Kwasi Kwarteng, the U.K. Chancellor of the Exchequer and the main architect of the tax cuts announced by the Truss administration late last month, lost his post after less than six weeks on the job. The tax cuts would have been the most extensive in 50 years if fully implemented, shaving about $48 billion worth of taxes. Kwarteng will be replaced by former Health Secretary James Hunt.
- U.K. foreign exchange and bond markets were rattled after the tax cut announcement
- The Bank of England (BoE) intervened to stabilize U.K. bond markets
- Kwasi Kwarteng, the U.K. Chancellor of the Exchequer under the Truss administration and the chief architect of the U.K.’s recent tax cuts, was fired
- The tax cuts announced by Kwarteng in late September would be the most extensive in 50 years, totaling $48 billion if fully implemented.
- The tax plan drew widespread criticism abroad, including from the International Monetary Fund (IMF)
Tax Cuts Spark Financial Turmoil
U.K. markets tumbled after the tax plans were announced amid growing concern about the sustainability of the nation’s budget and debt solvency. Critics, including some members of the prime minister’s own party, said the plan could exacerbate the budget deficit and accelerate inflation at a time when the nation was already facing an economic slowdown and energy crisis. U.K. inflation stands at almost 10%, the highest since 1982, as energy costs surge.
The pound plunged to a record low against the U.S. dollar, near parity at $1.03 in the days after the announcement, while U.K. bond markets sold off sharply. The yield on the 10-year gilt rose above 4% to its highest level since 2008.

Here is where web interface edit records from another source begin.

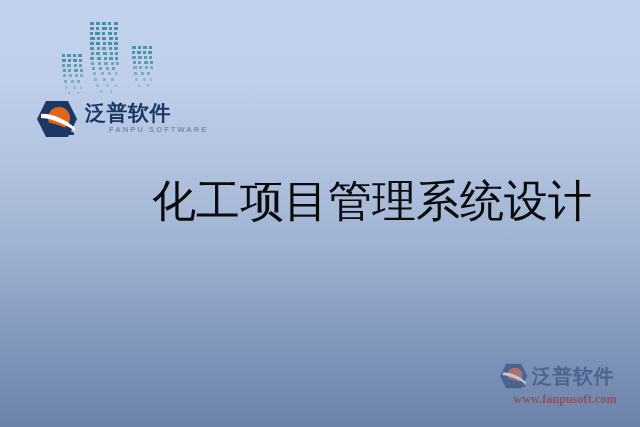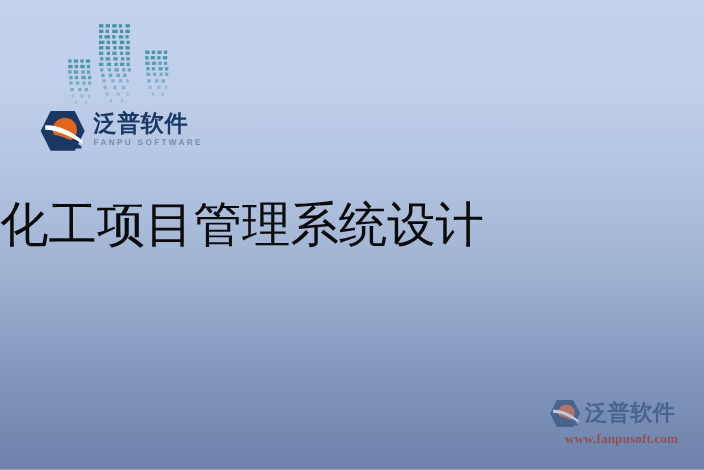--- a/index.html
+++ b/index.html
@@ -65,6 +65,7 @@
     letter-spacing:2.1px;
     line-height:1.5;
     white-space:nowrap;
+    margin-left:24px;
   }
 
   

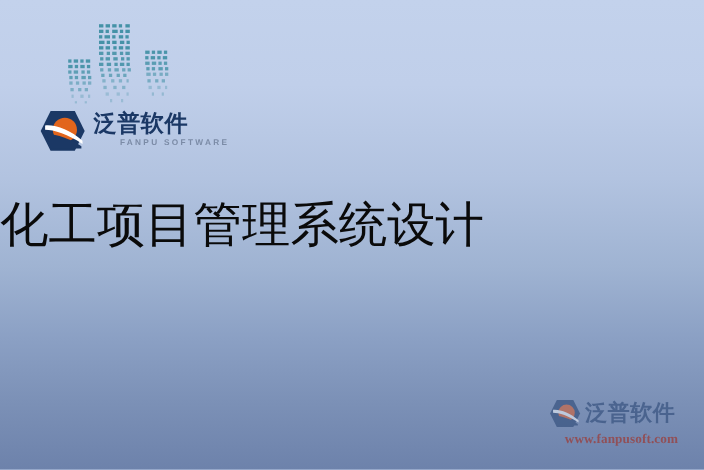--- a/index.html
+++ b/index.html
@@ -74,8 +74,8 @@
     left:0;
     top:178px;
     width:592px;
-    text-align:left;
-    font-family:Liberation Sans, sans-serif;
+    text-align:right;
+    font-family:Liberation Mono, monospace;
     font-size:44px;
     line-height:1.22;
     color:#0a0a0a;

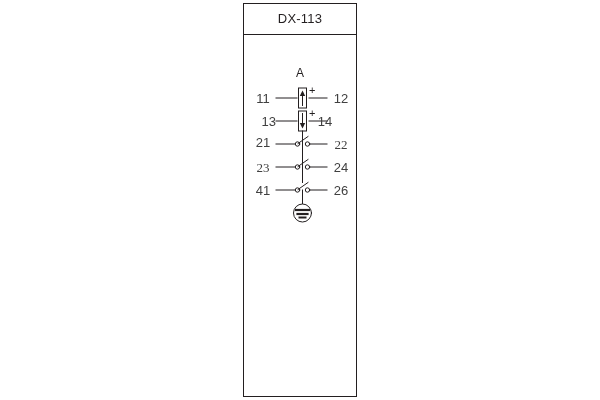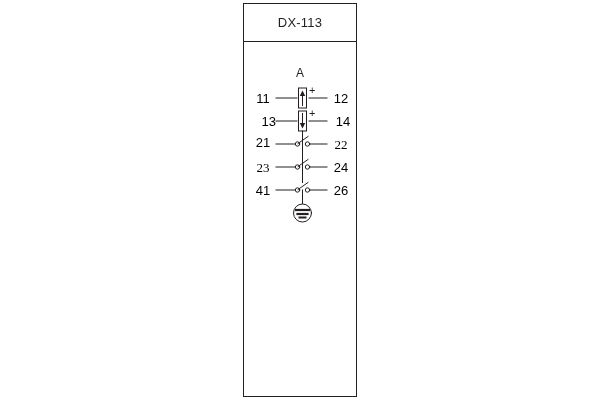--- a/index.html
+++ b/index.html
@@ -35,7 +35,7 @@
     left: 243px;
     top: 3px;
     width: 114px;
-    height: 39px;
+    height: 32px;
     border-bottom: 1px solid #231f20;
     box-sizing: border-box;
     display: flex;

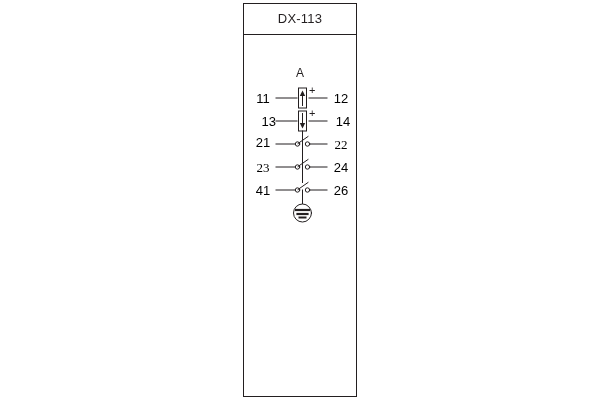--- a/index.html
+++ b/index.html
@@ -66,7 +66,7 @@
   .term-label {
     position: absolute;
     font-size: 13px;
-    color: #000000;
+    color: #404040;
     width: 26px;
     text-align: center;
   }

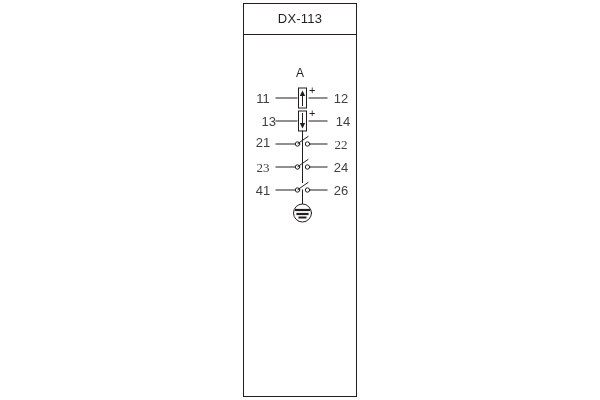--- a/index.html
+++ b/index.html
@@ -140,7 +140,7 @@
   <div class="term-label" style="left:250px; top:183px;">41</div>
 
   <div class="term-label" style="left:328px; top:91px;">12</div>
-  <div class="term-label" style="left:330px; top:114px;">14</div>
+  <div class="term-label" style="left:312px; top:114px;">14</div>
   <div class="term-label" style="left:328px; top:137px;font-family:Liberation Serif, serif;">22</div>
   <div class="term-label" style="left:328px; top:160px;">24</div>
   <div class="term-label" style="left:328px; top:183px;">26</div>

U.K. Policymakers Attempt to Calm Markets
The U.K.’s fiscal and monetary authorities took emergency measures in an attempt to calm markets. The Truss administration, led by Kwarteng, scrapped a key component of the original tax plan that would have slashed the top income tax rate to 40% from 45%.
The Bank of England (BoE) said on Sept. 28 that it would restart its bond-buying, or quantitative easing (QE), program to stabilize the bond market. The pound eventually rebounded to a high of $1.14 on Oct. 4. It’s since weakened to $1.12.

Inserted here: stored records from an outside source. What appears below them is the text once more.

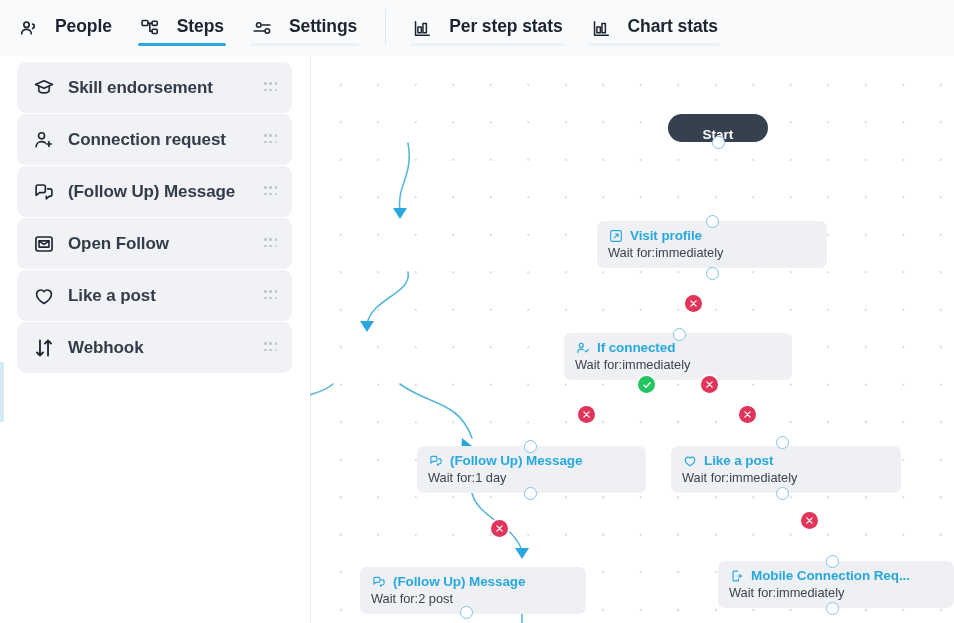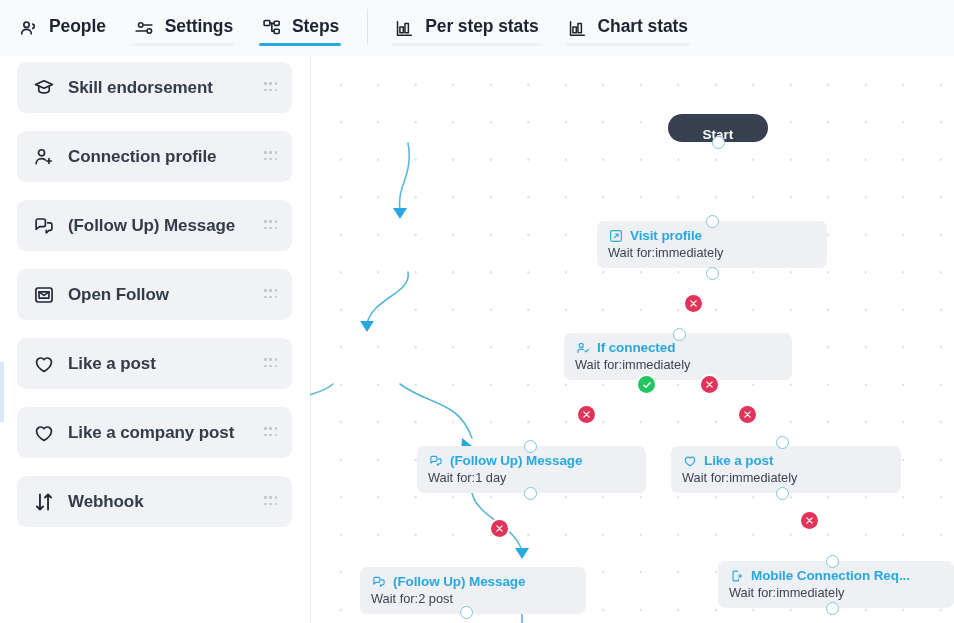--- a/index.html
+++ b/index.html
@@ -22,7 +22,7 @@
   .tabgroup.primary { padding-left: 4px; }
   .tab {
     position: relative;
-    display: flex; align-items: center; gap: 10px;
+    display: flex; align-items: center; gap: 16px;
     height: 56px;
     padding: 0 14px;
     cursor: pointer;

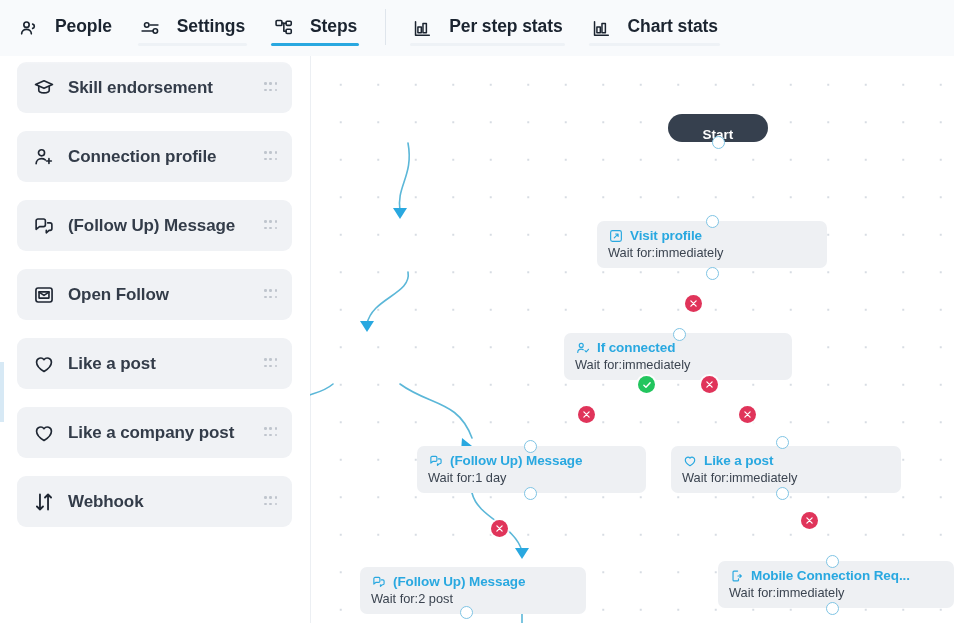--- a/index.html
+++ b/index.html
@@ -177,6 +177,19 @@
         <span class="underline"></span>
       </div>
 
+      <div class="tab active">
+        <span class="t-ico">
+          <svg width="20" height="20" viewBox="0 0 24 24" fill="none" stroke="#1b2430" stroke-width="1.9" stroke-linecap="round" stroke-linejoin="round">
+            <rect x="2.5" y="3" width="7" height="6" rx="1.3"></rect>
+            <rect x="14.5" y="3.8" width="6.2" height="5" rx="1.2"></rect>
+            <rect x="14.5" y="13.5" width="6.2" height="5" rx="1.2"></rect>
+            <path d="M9.5 6h2.3v9.8h2.7M11.8 6.3h2.7"></path>
+          </svg>
+        </span>
+        <span class="t-label">Steps</span>
+        <span class="underline"></span>
+      </div>
+
       <div class="tab faint">
         <span class="t-ico">
           <svg width="20" height="20" viewBox="0 0 24 24" fill="none" stroke="#1b2430" stroke-width="1.9" stroke-linecap="round" stroke-linejoin="round">
@@ -187,19 +200,6 @@
           </svg>
         </span>
         <span class="t-label">Settings</span>
-        <span class="underline"></span>
-      </div>
-
-      <div class="tab active">
-        <span class="t-ico">
-          <svg width="20" height="20" viewBox="0 0 24 24" fill="none" stroke="#1b2430" stroke-width="1.9" stroke-linecap="round" stroke-linejoin="round">
-            <rect x="2.5" y="3" width="7" height="6" rx="1.3"></rect>
-            <rect x="14.5" y="3.8" width="6.2" height="5" rx="1.2"></rect>
-            <rect x="14.5" y="13.5" width="6.2" height="5" rx="1.2"></rect>
-            <path d="M9.5 6h2.3v9.8h2.7M11.8 6.3h2.7"></path>
-          </svg>
-        </span>
-        <span class="t-label">Steps</span>
         <span class="underline"></span>
       </div>
 

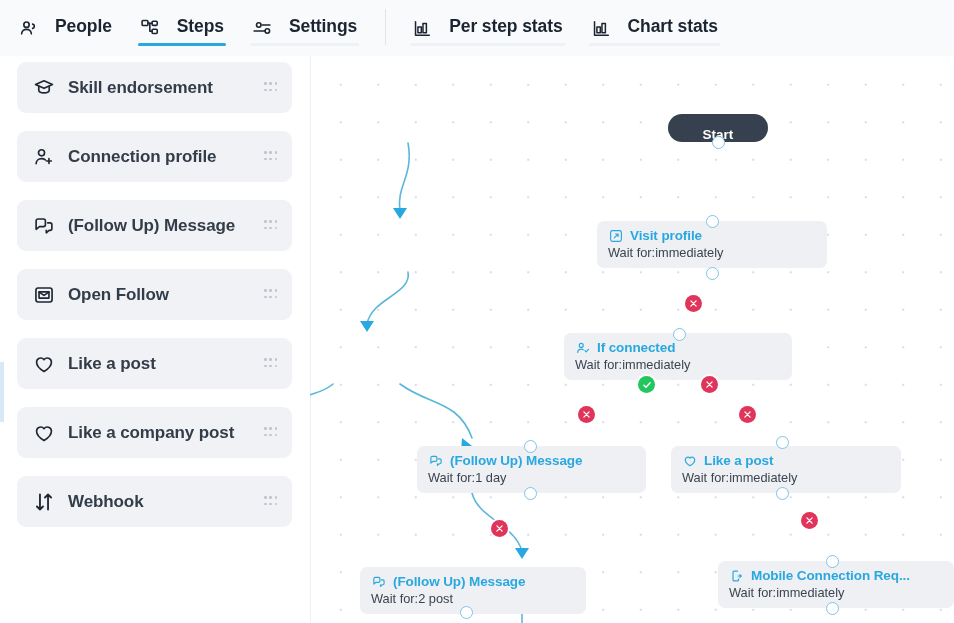--- a/index.html
+++ b/index.html
@@ -61,7 +61,7 @@
   .step-item {
     position: relative;
     height: 51px;
-    margin-bottom: 18px;
+    margin-bottom: 1px;
     background: #f0f2f5;
     border-radius: 9px;
     display: flex; align-items: center;

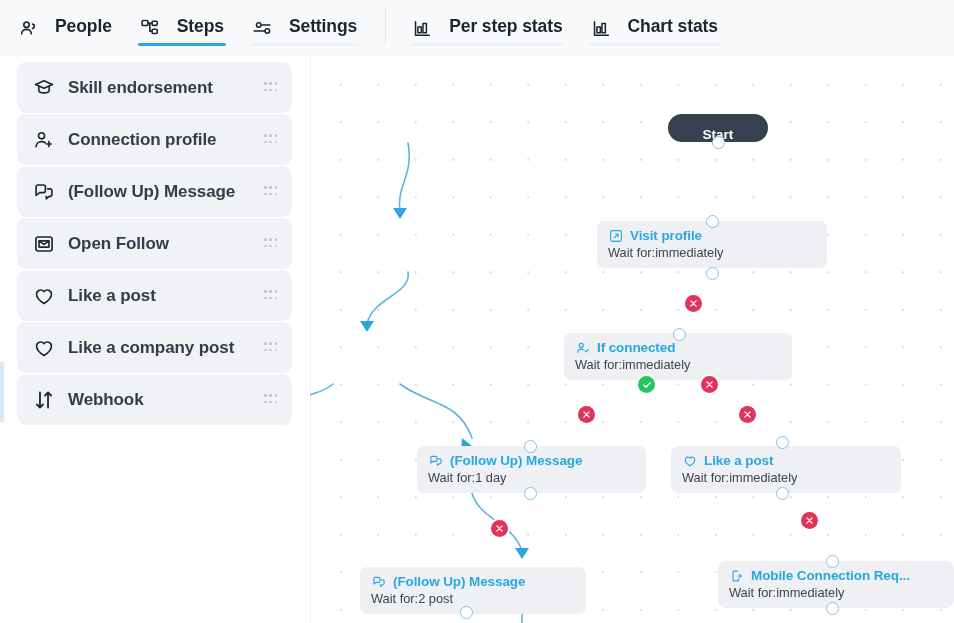--- a/index.html
+++ b/index.html
@@ -267,7 +267,7 @@
             <path d="M17.4 13.8v5.3M14.8 16.4h5.2"></path>
           </svg>
         </span>
-        <span class="s-label">Connection profile</span>
+        <span class="s-label">Connection request</span>
         <span class="drag-handle">
             <i></i>
             <i></i>

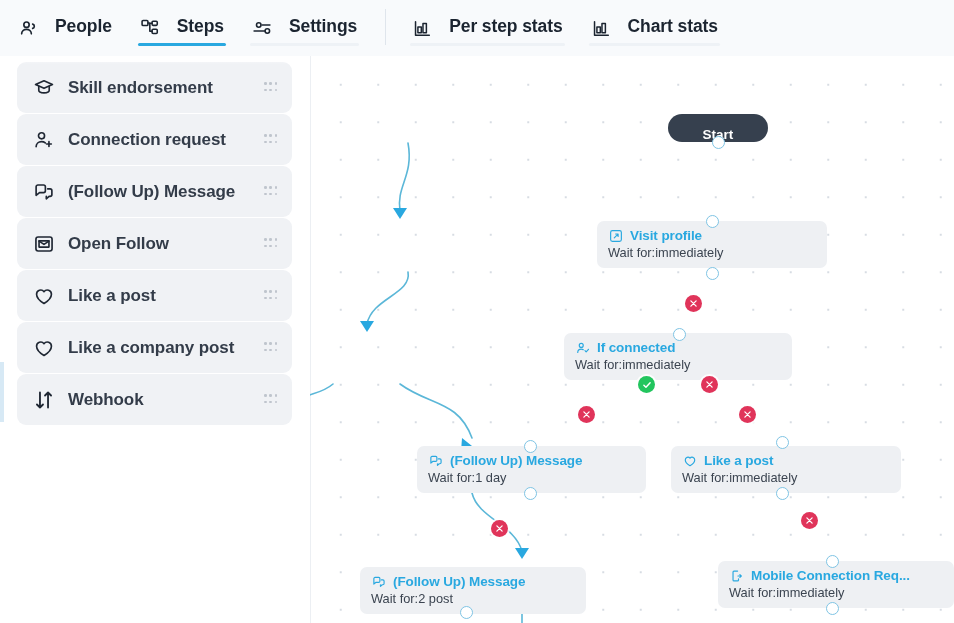--- a/index.html
+++ b/index.html
@@ -334,22 +334,6 @@
           </span>
       </div>
 
-      <div class="step-item">
-        <span class="s-ico">
-          <svg width="22" height="22" viewBox="0 0 24 24" fill="none" stroke="#1f2733" stroke-width="1.8" stroke-linecap="round" stroke-linejoin="round">
-            <path d="M12 20.2s-8.1-4.9-8.1-10.1A4.5 4.5 0 0 1 12 7.3a4.5 4.5 0 0 1 8.1 2.8c0 5.2-8.1 10.1-8.1 10.1z"></path>
-          </svg>
-        </span>
-        <span class="s-label">Like a company post</span>
-        <span class="drag-handle">
-            <i></i>
-            <i></i>
-            <i></i>
-            <i></i>
-            <i></i>
-            <i></i>
-          </span>
-      </div>
 
       <div class="step-item">
         <span class="s-ico">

Rare Criticism From the IMF
The tax cuts drew widespread criticism abroad. In a rare statement criticizing an advanced economy, the International Monetary Fund (IMF) advised against it, saying that fiscal and monetary policy shouldn’t be at odds. The IMF also said tax cuts would likely “increase inequality” and weren’t recommended as global inflation accelerates.
Former Treasury Secretary Larry Summers, a professor emeritus at Harvard University, also criticized the plan, tweeting “I cannot remember a G10 country with so much debt sustainability risk in its own currency. The first step in regaining credibility is not saying incredible things.”